Quando Nicholas Green, il piccolo americano, fu ucciso durante una rapina sulla Salerno-Reggio Calabria, tutta l’Italia, presa dal senso di vergogna per quello che era successo, fu commossa dalla reazione dei genitori, che scelsero di non odiare.
Decisero invece di donare gli organi del figlio a sette ragazzi italiani, che senza di lui non avrebbero potuto vivere. Un gesto generoso, accompagnato da parole importanti. Come italiani ne fummo toccati.
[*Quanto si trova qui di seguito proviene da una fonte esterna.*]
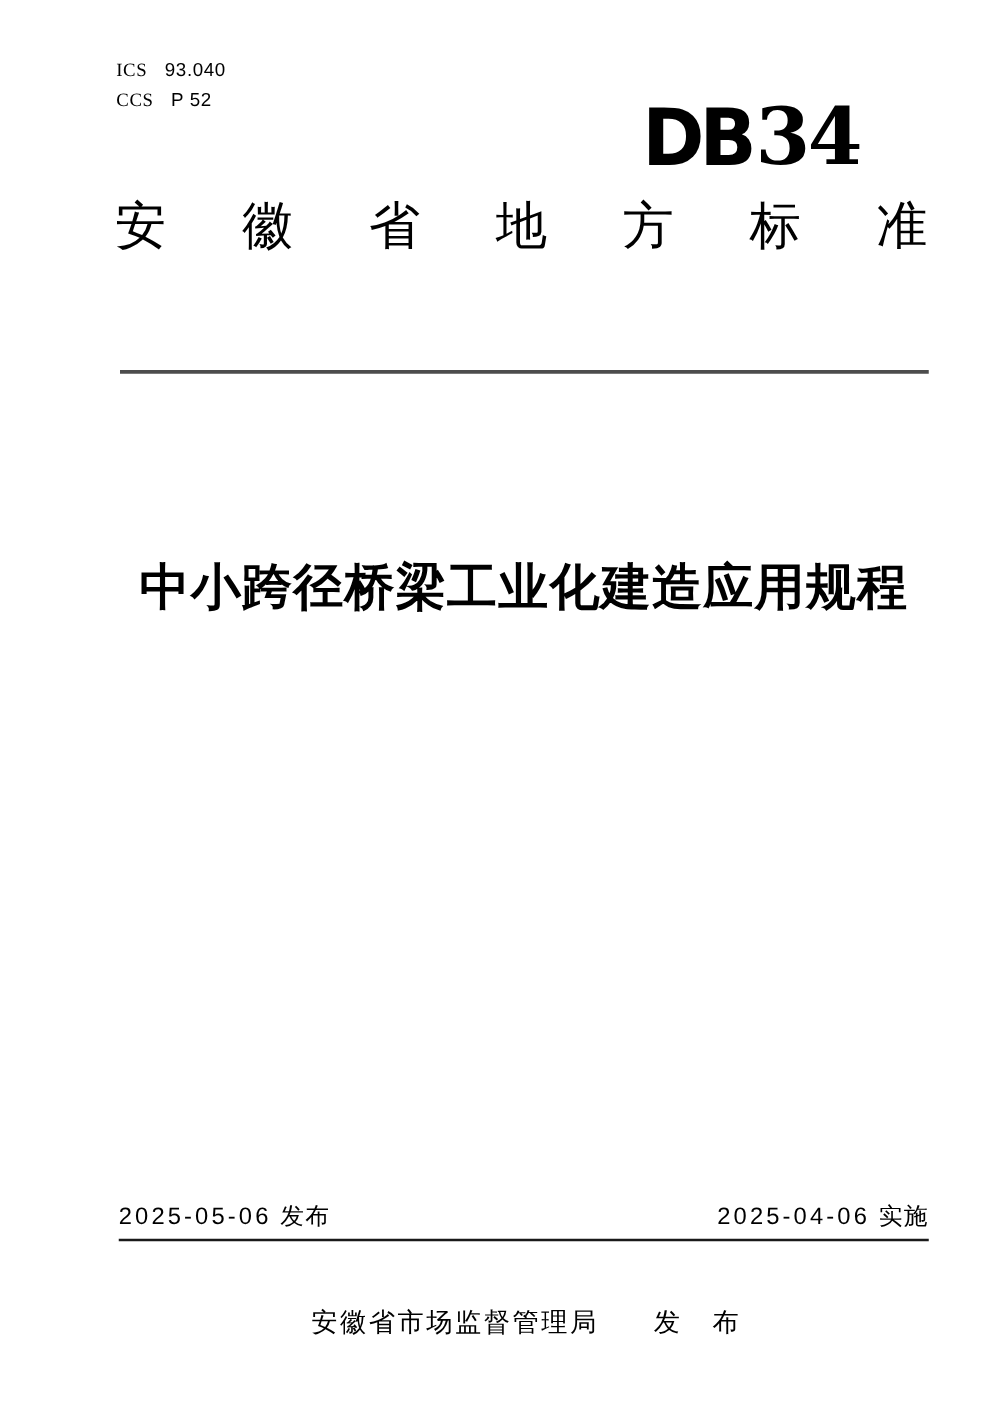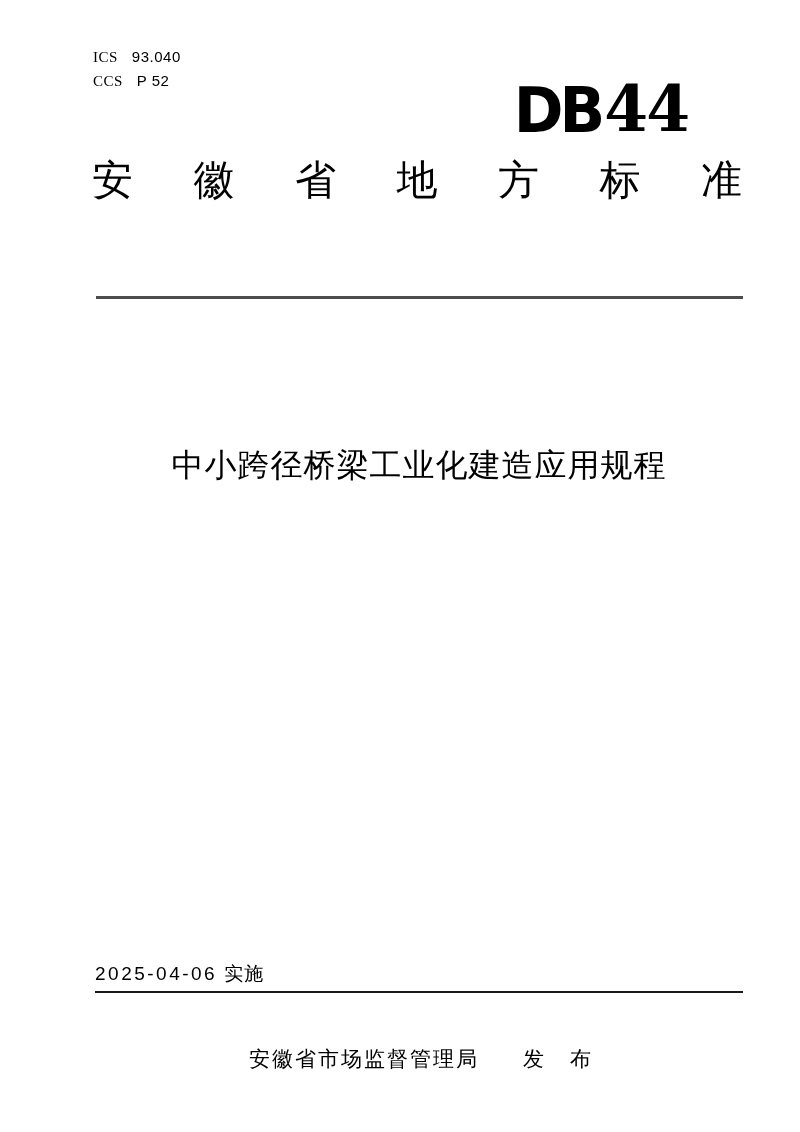"44" span.logo-34 { text: 44 -> 34 }
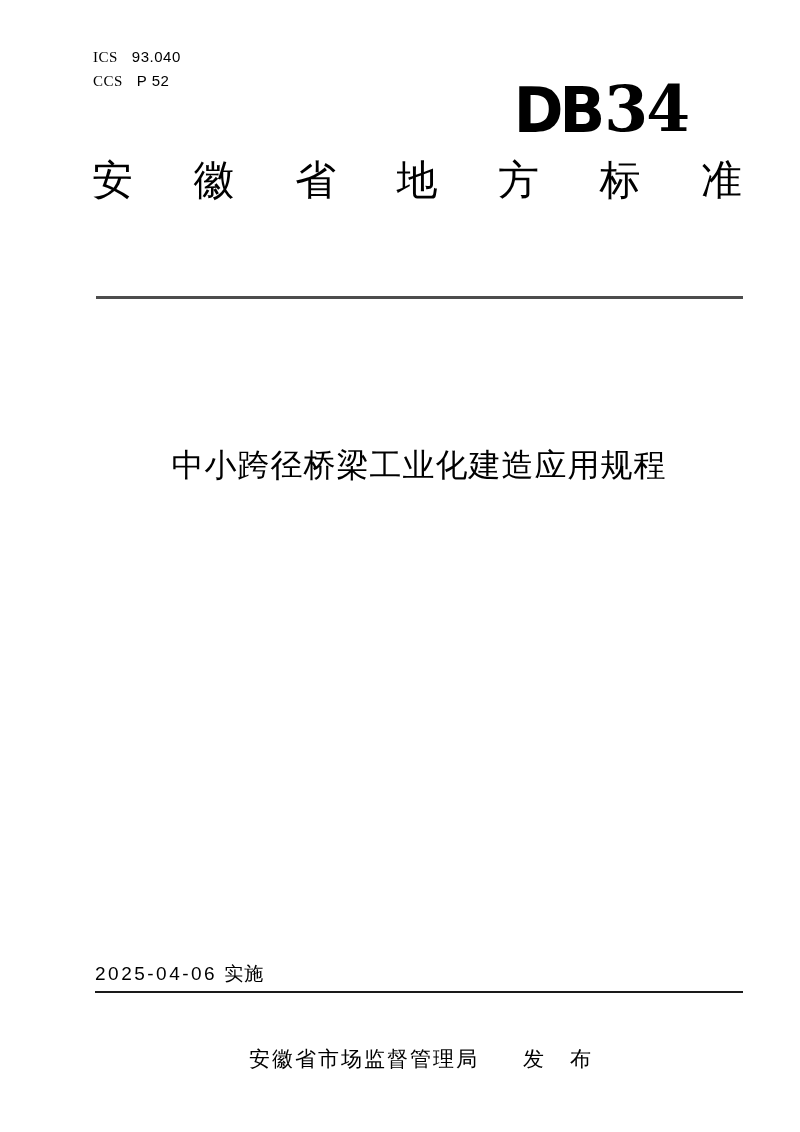"中小跨径桥梁工业化建造应用规程" .title-cn { font-size: 32px -> 40px; font-weight: 400 -> 700 }
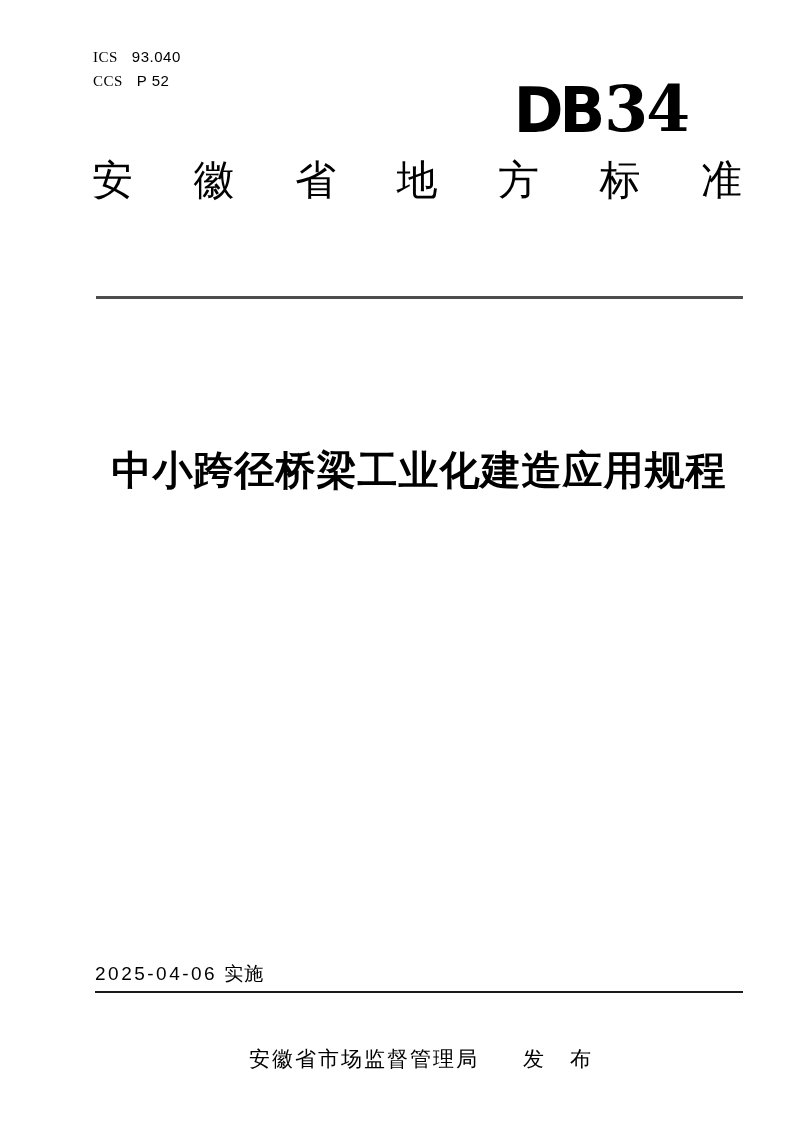"2025-05-06 发布" div { html: none -> <div> <span>2025-05-06</span><span>发布</span> </div> }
E probabilmente anche la famiglia del piccolo Nicholas ha ricevuto almeno un po’ di sollievo dalla decisione di rimuovere dal proprio cuore una pulsione negativa e oscura, e sublimare la propria perdita in un atto che ha fatto del bene a tanti bambini.
La lettera del padre: “lasciateci incontrare”
A tanti anni di distanza il padre di Nicholas ha scritto una lettera aperta, pubblicata da “Repubblica”. Nel testo, rivolto alle autorità, espone la sua esperienza di genitore che, insieme a sua moglie, ha avuto modo di incontrare, conoscere e sviluppare un forte legame con le famiglie dei bambini malati che grazie agli organi di Nicholas hanno potuto vivere la vita negata al piccolo californiano.
Il papà ha esposto la sua esperienza e quella delle innumerevoli famiglie americane che hanno vissuto la stessa storia, grazie a una legislazione attenta all’equilibrio di tutti, ma meno proibizionista della nostra.
Conoscere Maria Pia, e tutti gli altri ragazzi beneficiati da Nicholas non ha sviluppato rancore, al contrario. Ma solo gratitudine e comprensione.
Nicholas è tornato a vivere nei corpi di sette ragazzi, senza gelosia, senza rancore, con tanta consapevolezza e affetto. Sarebbe ora di mostrare le statistiche e i casi su cui si basa le legislazione italiana per stabilire un divieto che ha tratti inumani.
È una battaglia che il padre di Nicholas combatte da tempo, “come un Don Chisciotte”. E che ha vinto personalmente, con il consenso di numerose associazioni di bioetica. Adesso questa vittoria potrebbe e dovrebbe diventare patrimonio di tutti.